Here \(G\) is the historical gradient information. For each parameter we store sum of squares of its all historical gradients, which is to be used to scale the learning rate in later calculation. Unlike SGD, the learning rate of AdaGrad is different for each of the parameters. The parameter value will be larger if the historical gradients were smaller and vice versa.

Notice that in AdaGrade, the learning rates keep decreasing and will finally approach zero, which is problematic. This issue is resolved in AdaDelta and RMSprop.

RMSprop

RMSprop uses a decay on the accumulated historical gradients. The update rule is shown as the following steps:

\[E[g^2]_{t} = \rho E[g^2]_{t-1} + (1-\rho) g_t^2\] \[\Delta \theta_{t}=-\frac{\eta}{\sqrt{E[g^{2}]_{t} + \epsilon}}g_{t}\] \[\theta_{t+1} = \theta_{t} + \Delta \theta_t\]

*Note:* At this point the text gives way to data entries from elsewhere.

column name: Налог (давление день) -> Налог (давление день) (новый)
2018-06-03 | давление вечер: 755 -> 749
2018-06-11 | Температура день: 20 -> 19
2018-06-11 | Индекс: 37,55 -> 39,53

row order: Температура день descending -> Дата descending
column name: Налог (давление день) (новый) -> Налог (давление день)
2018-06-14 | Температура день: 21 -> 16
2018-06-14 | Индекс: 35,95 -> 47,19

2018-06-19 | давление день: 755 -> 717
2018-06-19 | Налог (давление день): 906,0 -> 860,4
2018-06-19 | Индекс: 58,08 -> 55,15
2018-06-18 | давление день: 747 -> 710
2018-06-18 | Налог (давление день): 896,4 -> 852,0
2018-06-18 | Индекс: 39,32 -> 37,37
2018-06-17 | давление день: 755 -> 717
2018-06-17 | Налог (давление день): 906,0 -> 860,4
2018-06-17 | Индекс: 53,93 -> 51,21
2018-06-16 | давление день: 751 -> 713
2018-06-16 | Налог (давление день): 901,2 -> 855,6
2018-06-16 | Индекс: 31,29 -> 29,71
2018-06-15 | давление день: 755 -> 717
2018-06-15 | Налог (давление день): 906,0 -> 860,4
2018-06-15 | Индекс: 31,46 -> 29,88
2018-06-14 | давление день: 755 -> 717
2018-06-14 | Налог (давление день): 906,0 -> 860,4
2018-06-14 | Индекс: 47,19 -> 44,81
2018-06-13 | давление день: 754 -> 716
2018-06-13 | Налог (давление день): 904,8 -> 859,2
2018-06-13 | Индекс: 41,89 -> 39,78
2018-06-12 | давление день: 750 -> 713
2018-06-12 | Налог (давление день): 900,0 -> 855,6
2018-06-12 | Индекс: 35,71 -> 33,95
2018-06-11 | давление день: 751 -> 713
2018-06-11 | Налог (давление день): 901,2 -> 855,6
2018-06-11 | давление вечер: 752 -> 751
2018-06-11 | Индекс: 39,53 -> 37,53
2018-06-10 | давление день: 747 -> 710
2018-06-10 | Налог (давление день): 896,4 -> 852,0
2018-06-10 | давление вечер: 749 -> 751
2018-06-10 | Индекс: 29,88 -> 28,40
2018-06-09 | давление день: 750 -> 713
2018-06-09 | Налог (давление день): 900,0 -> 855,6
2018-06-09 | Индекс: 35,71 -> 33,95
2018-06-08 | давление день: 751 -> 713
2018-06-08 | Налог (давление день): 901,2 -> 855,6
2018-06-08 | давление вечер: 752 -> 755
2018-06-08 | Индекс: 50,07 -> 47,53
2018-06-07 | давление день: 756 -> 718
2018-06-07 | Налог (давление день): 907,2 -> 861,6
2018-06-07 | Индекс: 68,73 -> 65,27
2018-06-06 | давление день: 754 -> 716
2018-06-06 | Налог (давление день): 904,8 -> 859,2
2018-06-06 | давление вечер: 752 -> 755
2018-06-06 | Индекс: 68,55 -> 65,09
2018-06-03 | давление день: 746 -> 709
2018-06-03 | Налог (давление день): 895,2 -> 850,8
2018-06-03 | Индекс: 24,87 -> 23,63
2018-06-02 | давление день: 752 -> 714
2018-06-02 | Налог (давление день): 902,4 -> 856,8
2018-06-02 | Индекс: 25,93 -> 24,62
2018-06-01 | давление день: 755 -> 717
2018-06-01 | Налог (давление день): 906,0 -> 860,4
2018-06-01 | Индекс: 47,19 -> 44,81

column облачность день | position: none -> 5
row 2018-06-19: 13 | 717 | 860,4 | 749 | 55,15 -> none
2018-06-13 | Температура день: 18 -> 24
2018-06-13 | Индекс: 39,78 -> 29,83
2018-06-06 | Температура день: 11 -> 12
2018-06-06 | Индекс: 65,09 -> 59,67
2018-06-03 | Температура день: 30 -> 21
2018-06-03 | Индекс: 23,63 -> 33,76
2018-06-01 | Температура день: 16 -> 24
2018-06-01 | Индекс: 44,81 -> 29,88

\(\rho\) is a decay constant and \(\epsilon\) is for numerical stability (usually very small number).

AdaDelta (paper)

Adadelta is similar to RMSprop in both formulation and performance. It takes the following form:

Let \(RMS[\Delta \theta]_t = \sqrt{E[\Delta \theta^2]_t + \epsilon}\), define \(\Delta \theta_t = -\frac{RMS[\Delta \theta]_{t-1}}{RMS[\Delta \theta]_t}g_t\). Then the update is \(\theta_{t+1}= \theta_{t} + \Delta \theta_{t}\).

Adam and beyond

Adam (paper)

Adam is another optimization algorithm that has be widely used in neural network community. It is similar to AdaGrad, but with adaptive parameters choice. The updating rule for Adam is determined based on estimation of first (mean) and second-order moments of the historical gradients. Thus Adam combines the benefits of AdaDelta/RMSprop and Momentum methods.

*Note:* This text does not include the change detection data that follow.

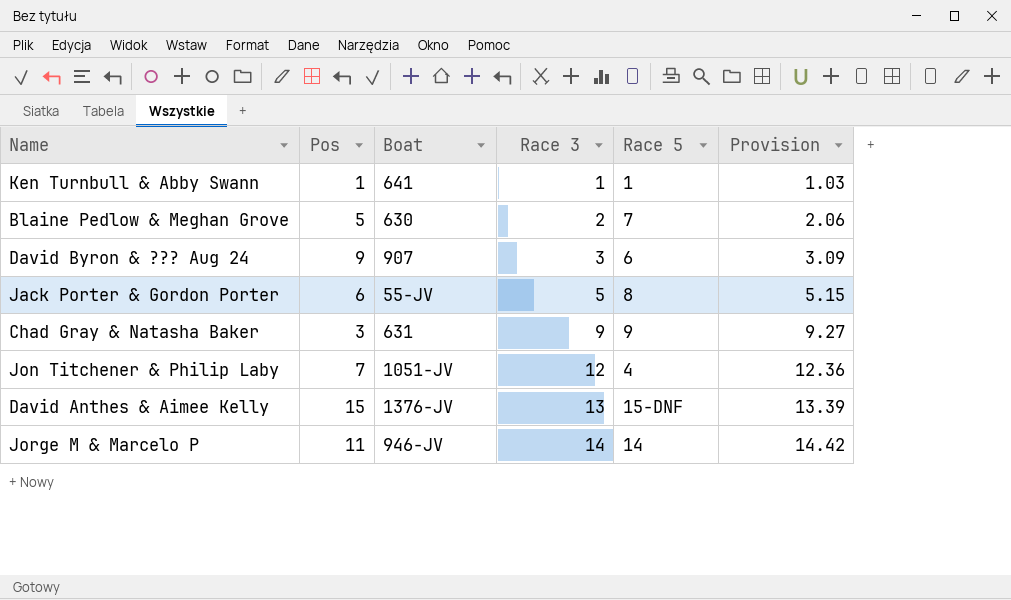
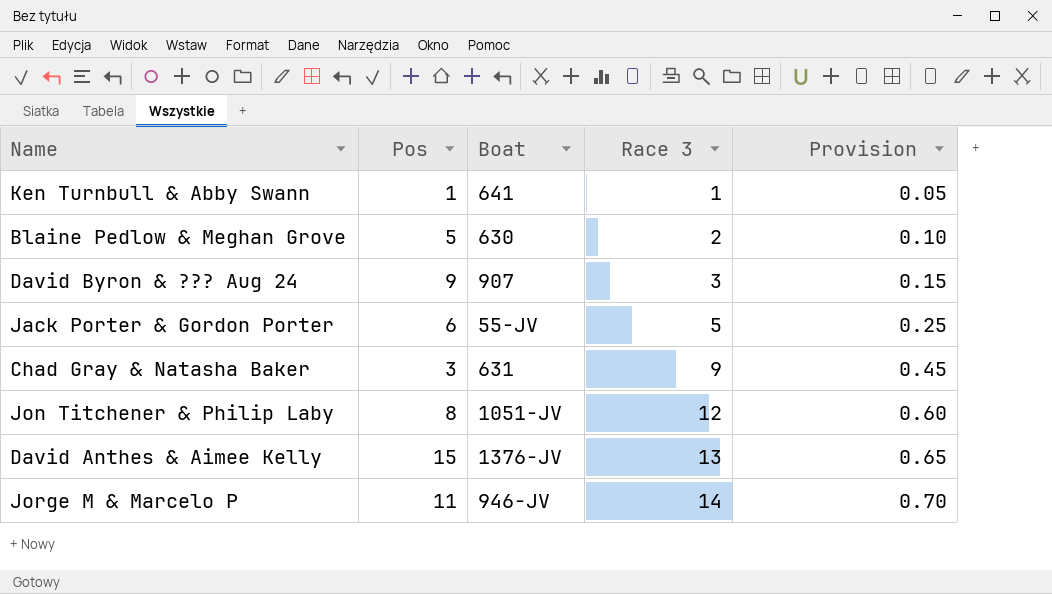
column Race 5 | position: 5 -> none
column Provision | formula: [Race 3] * 1.03 -> [Race 3] * 0.05
Jon Titchener & Philip Laby | Pos: 7 -> 8

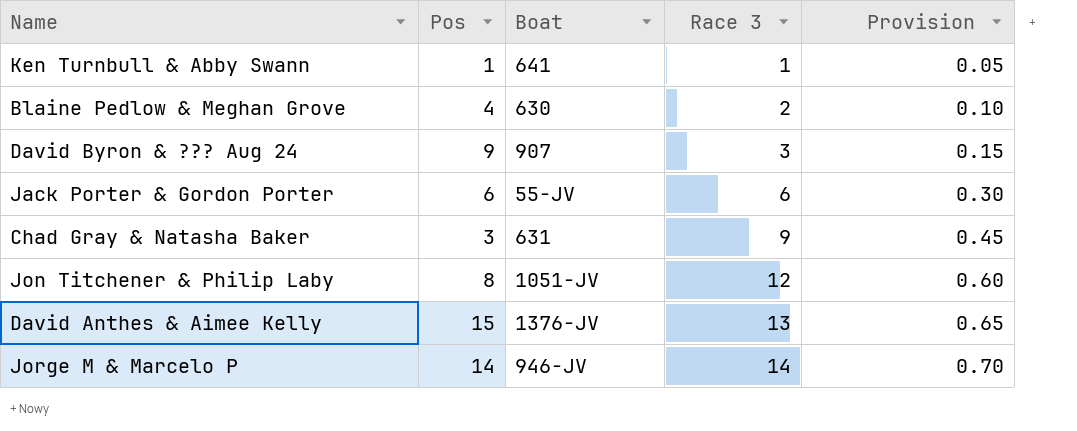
Blaine Pedlow & Meghan Grove | Pos: 5 -> 4
Jack Porter & Gordon Porter | Race 3: 5 -> 6
Jack Porter & Gordon Porter | Provision: 0.25 -> 0.30
Jorge M & Marcelo P | Pos: 11 -> 14

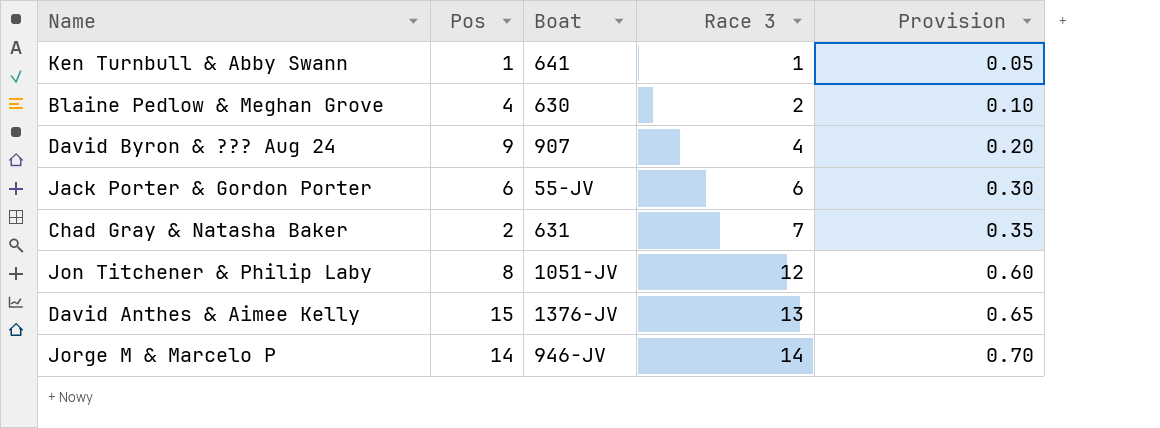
David Byron & ??? Aug 24 | Race 3: 3 -> 4
David Byron & ??? Aug 24 | Provision: 0.15 -> 0.20
Chad Gray & Natasha Baker | Pos: 3 -> 2
Chad Gray & Natasha Baker | Race 3: 9 -> 7
Chad Gray & Natasha Baker | Provision: 0.45 -> 0.35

Adam update rule consists of the following steps:

\[m_t=\beta_1 m_{t-1} + (1-\beta_1)g_t\] \[v_t=\beta_2 v_{t-1} + (1-\beta_2)g_{t}^{2}\] \[\hat{m}_t = \frac{m_t}{1-\beta^{t}_{1}}\] \[\hat{v}_t=\frac{v_t}{1-\beta^{t}_2}\] \[\theta_t = \theta_{t-1}-\alpha \frac{\hat{m}_t}{\sqrt{\hat{v}_t}+\epsilon}\]

Other algorithms

There are more advanced algorithms appearing from time to time, ex. AdaMax, replacing the second order moment \(v_0\) with an infinite-order moment to make the process more stable; Nadam, combining Adam and NAG together.